Czytaj również: Ukraińska odpowiedź na Maneskin
Piosenkarka zauważyła, że w ubiegłym roku z zaplanowanych ośmiu lub dziewięciu festiwali odbyły się tylko dwa. W 2021 roku koncertów w ogóle nie było.
“Jestem zmęczona bezczynnością. Moi muzycy mają wiele projektów pobocznych, kręcę się na patelni, aby zebrać wszystkich. Wynik? Zero” – podkreśliła.

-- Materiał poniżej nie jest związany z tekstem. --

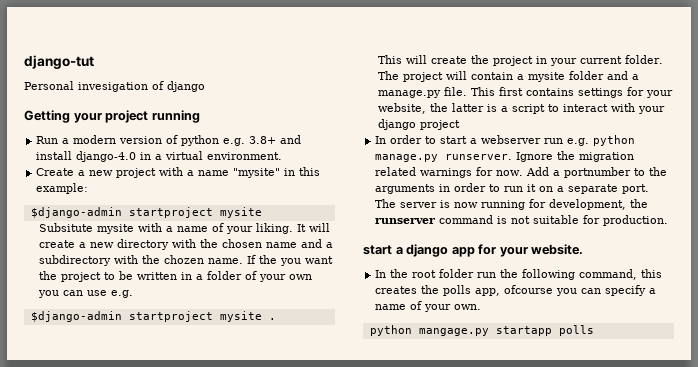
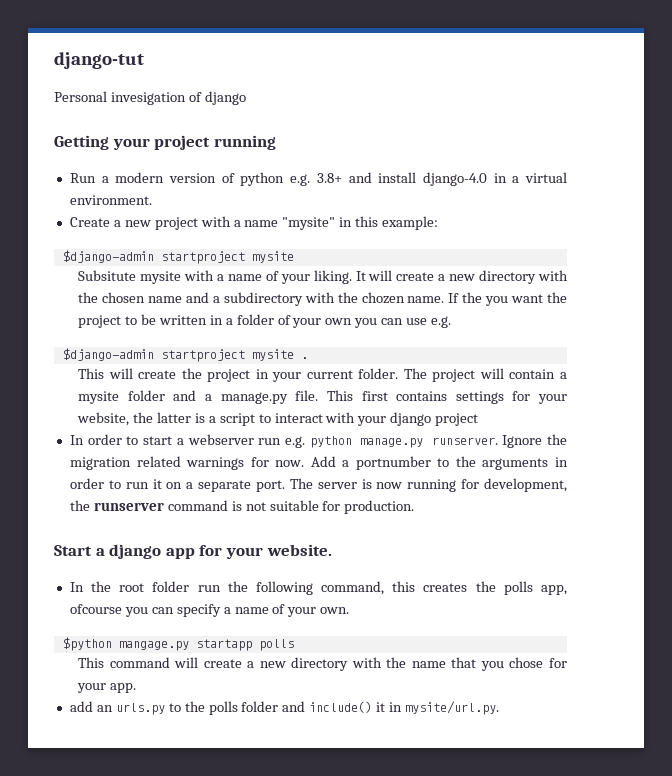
[363,245,392,255] start -> [54,545,92,556] Start
[369,325,412,336] python -> [62,637,112,651] $python
(594, 330) none -> [78,657,567,671] [77,683,137,693] [69,701,500,715] // This command will create a new directory with the name that you chose for your app. // add an urls.py to the polls folder and include() it in mysite/url.py.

Zemfira obiecała kontynuować pisanie muzyki i mówiła o możliwym udziale w nowym projekcie reżyserki i aktorki Renaty Litvinovej, ale dodała, że nie wierzy już w koncerty. Pod koniec swojego przemówienia do fanów piosenkarka wezwała do szczepienia się na koronawirusa.
W lutym 2021 roku 44-letnia piosenkarka wydała swój pierwszy od ośmiu lat studyjny album Borderline, na którym znalazło się 12 piosenek. W lipcu ukazał się minialbum „Ah” z czterema utworami, z których trzy były nowe.